(GIVEN RECORDS begins)
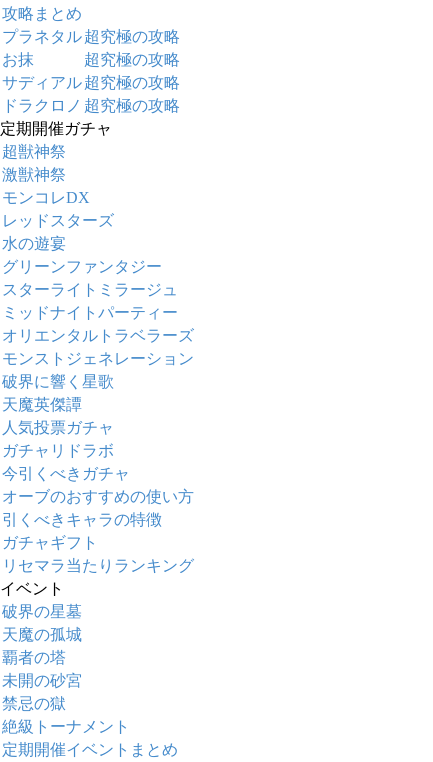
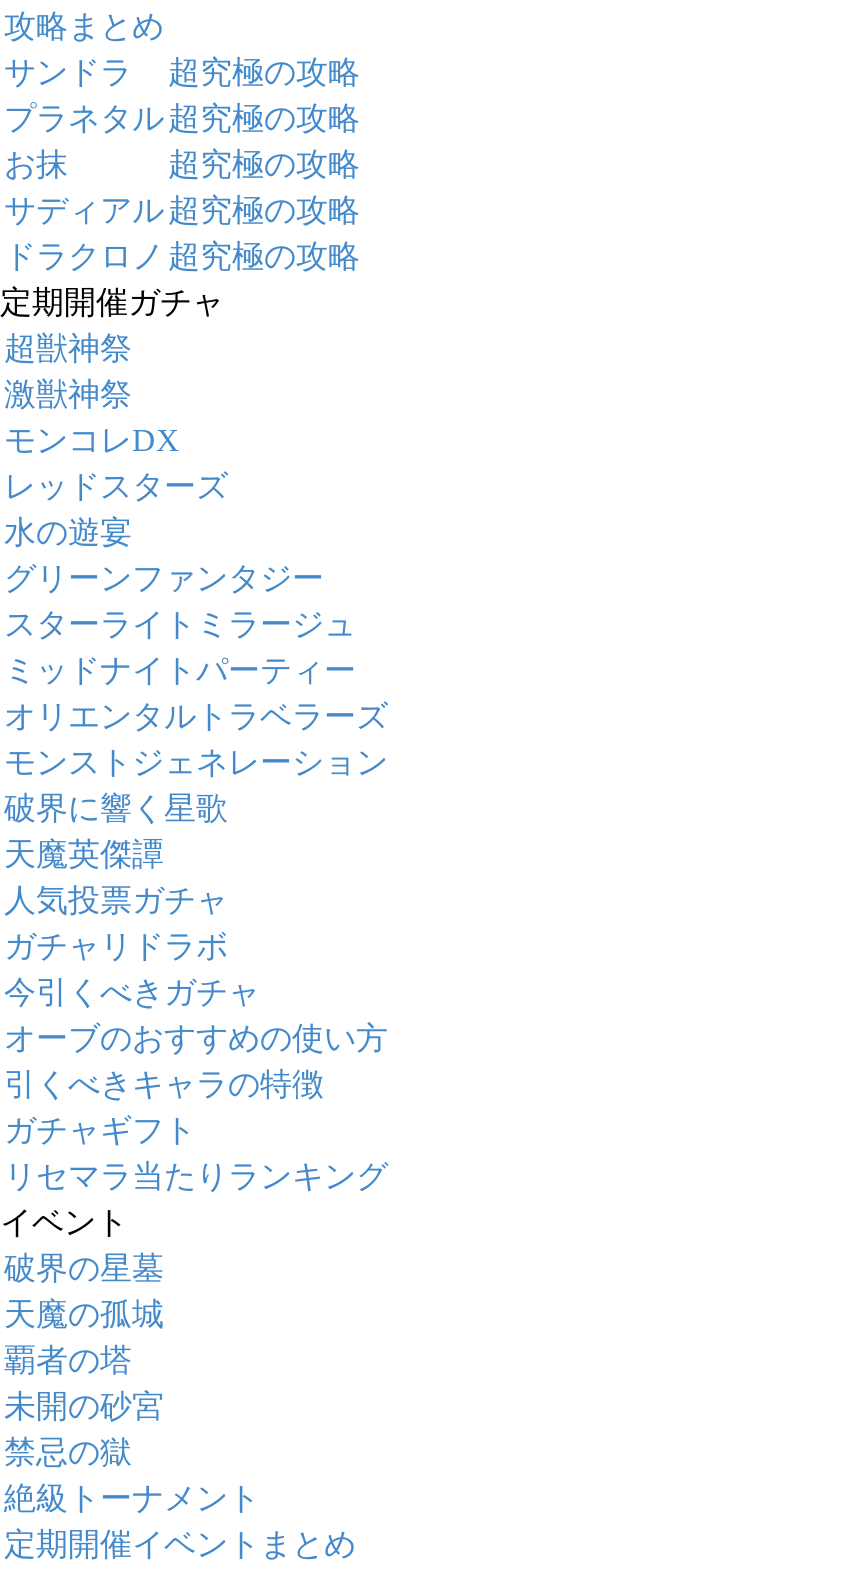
+ サンドラ
+ 超究極の攻略
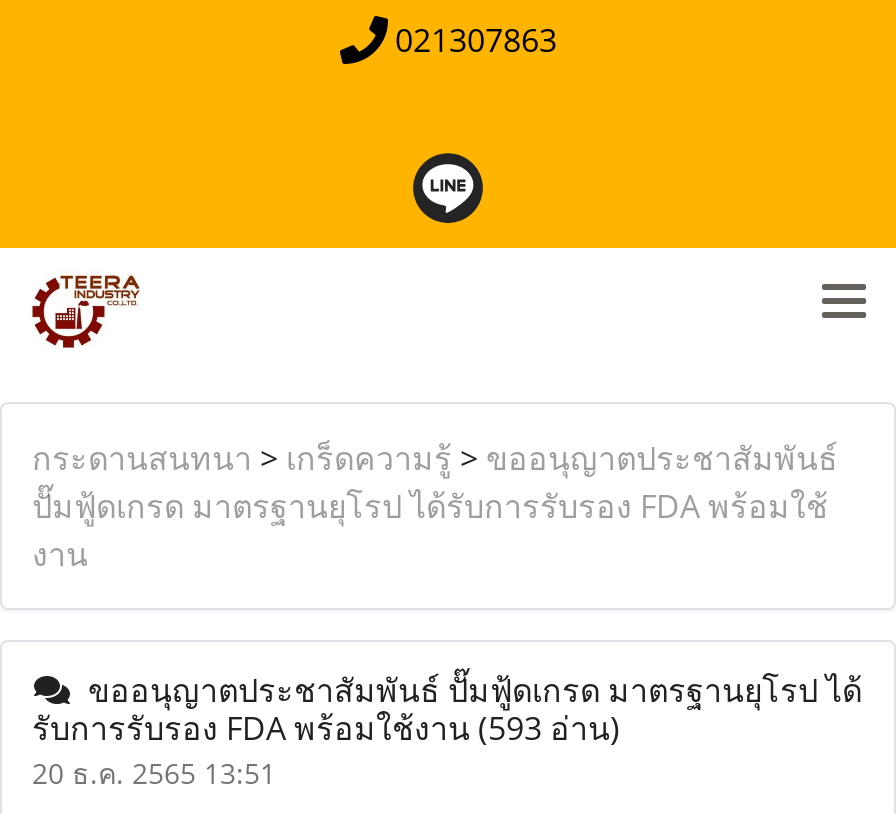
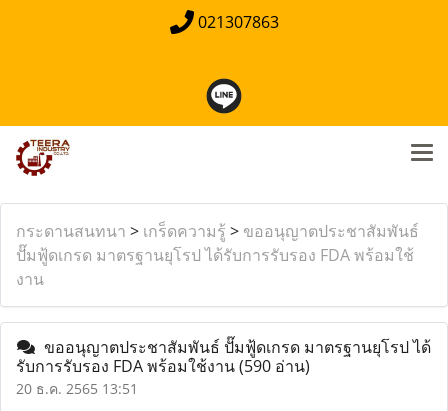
- รับการรับรอง FDA พร้อมใช้งาน(593 อ่าน)
+ รับการรับรอง FDA พร้อมใช้งาน(590 อ่าน)
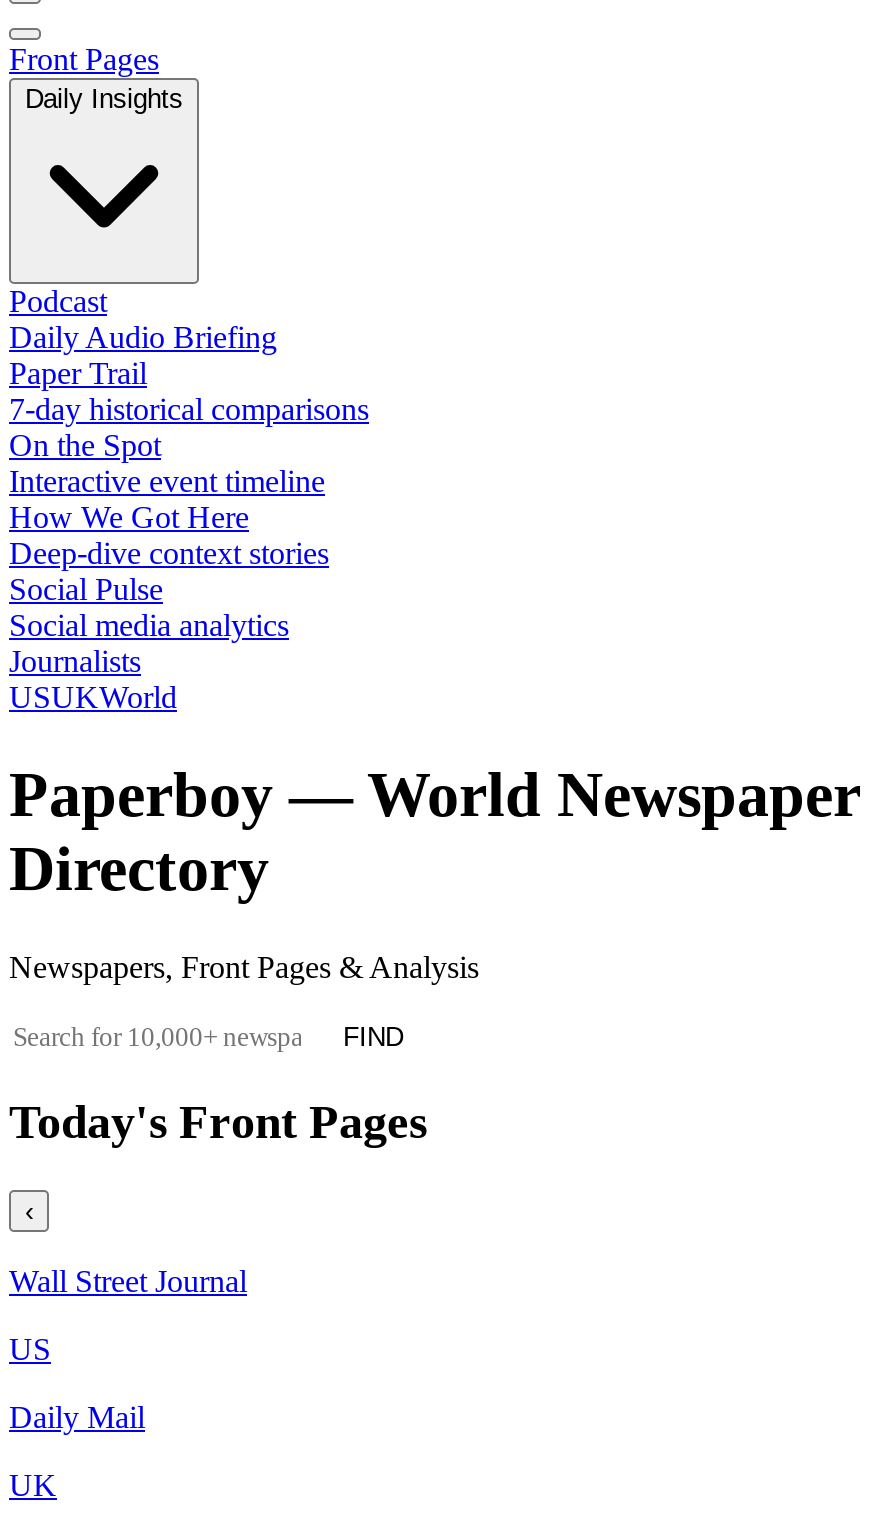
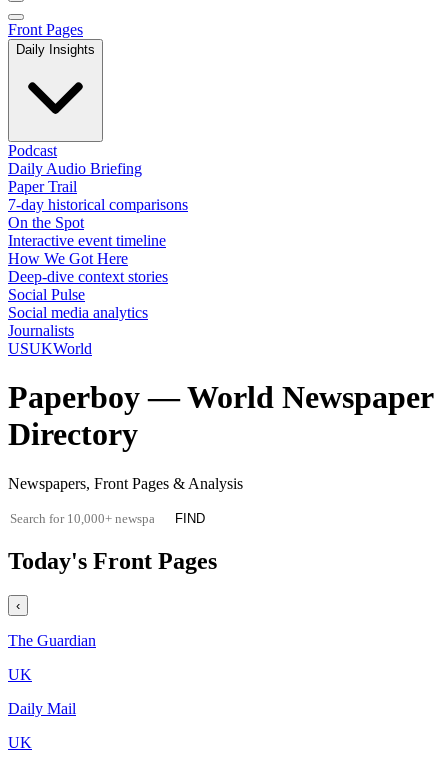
- Wall Street Journal
+ The Guardian

- US
+ UK
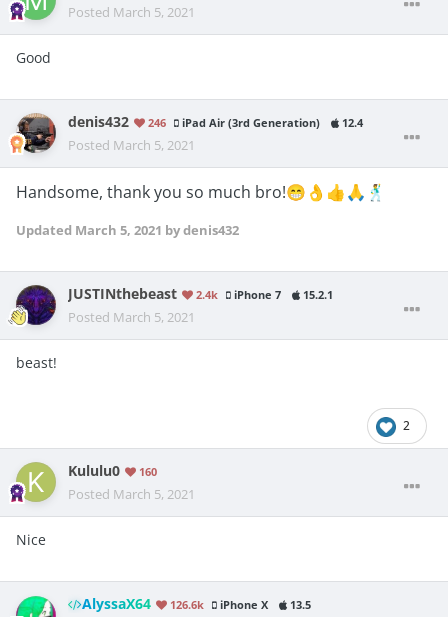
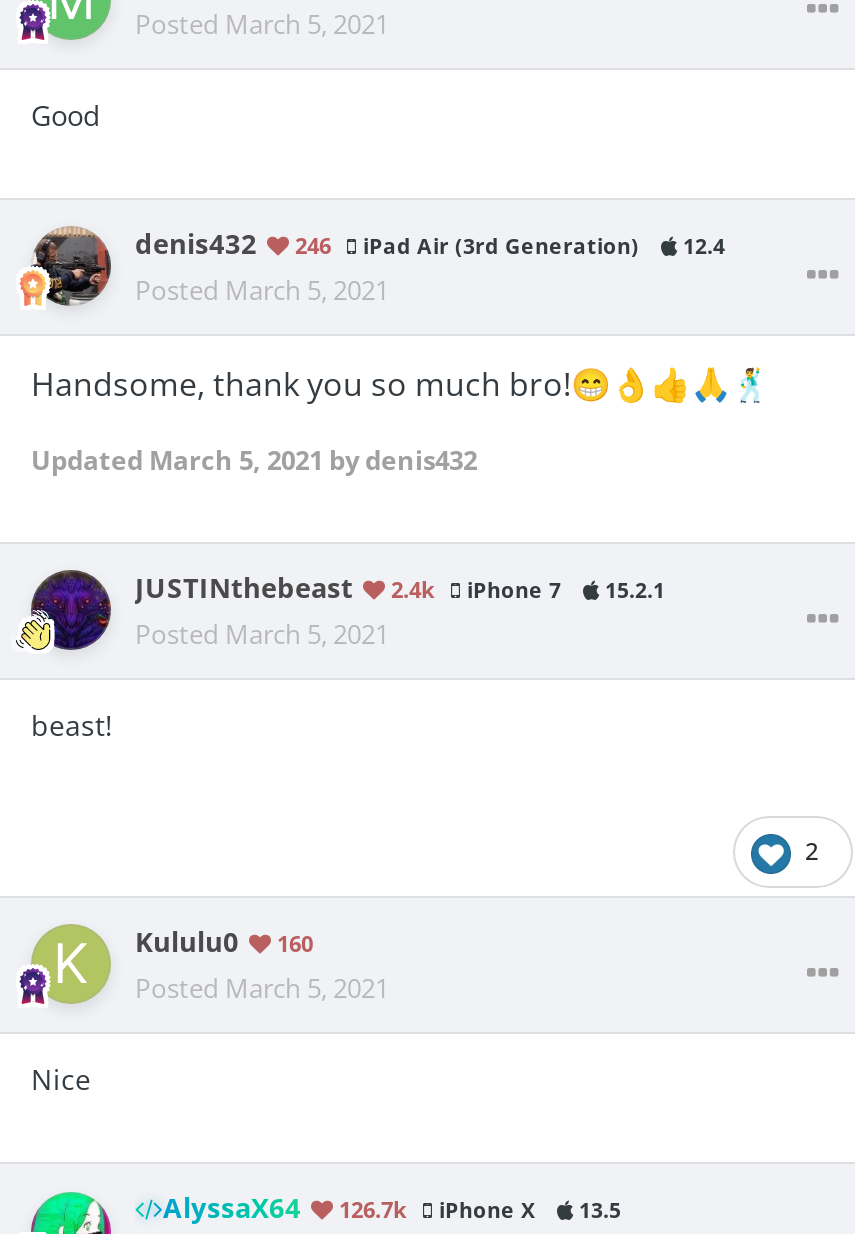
- AlyssaX64 126.6k iPhone X 13.5
+ AlyssaX64 126.7k iPhone X 13.5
(GIVEN RECORDS ends)
DIRECTIONS: Run a filter over the data above and keep each line that contains the word "iPhone".

RESPONSE:
- AlyssaX64 126.6k iPhone X 13.5
+ AlyssaX64 126.7k iPhone X 13.5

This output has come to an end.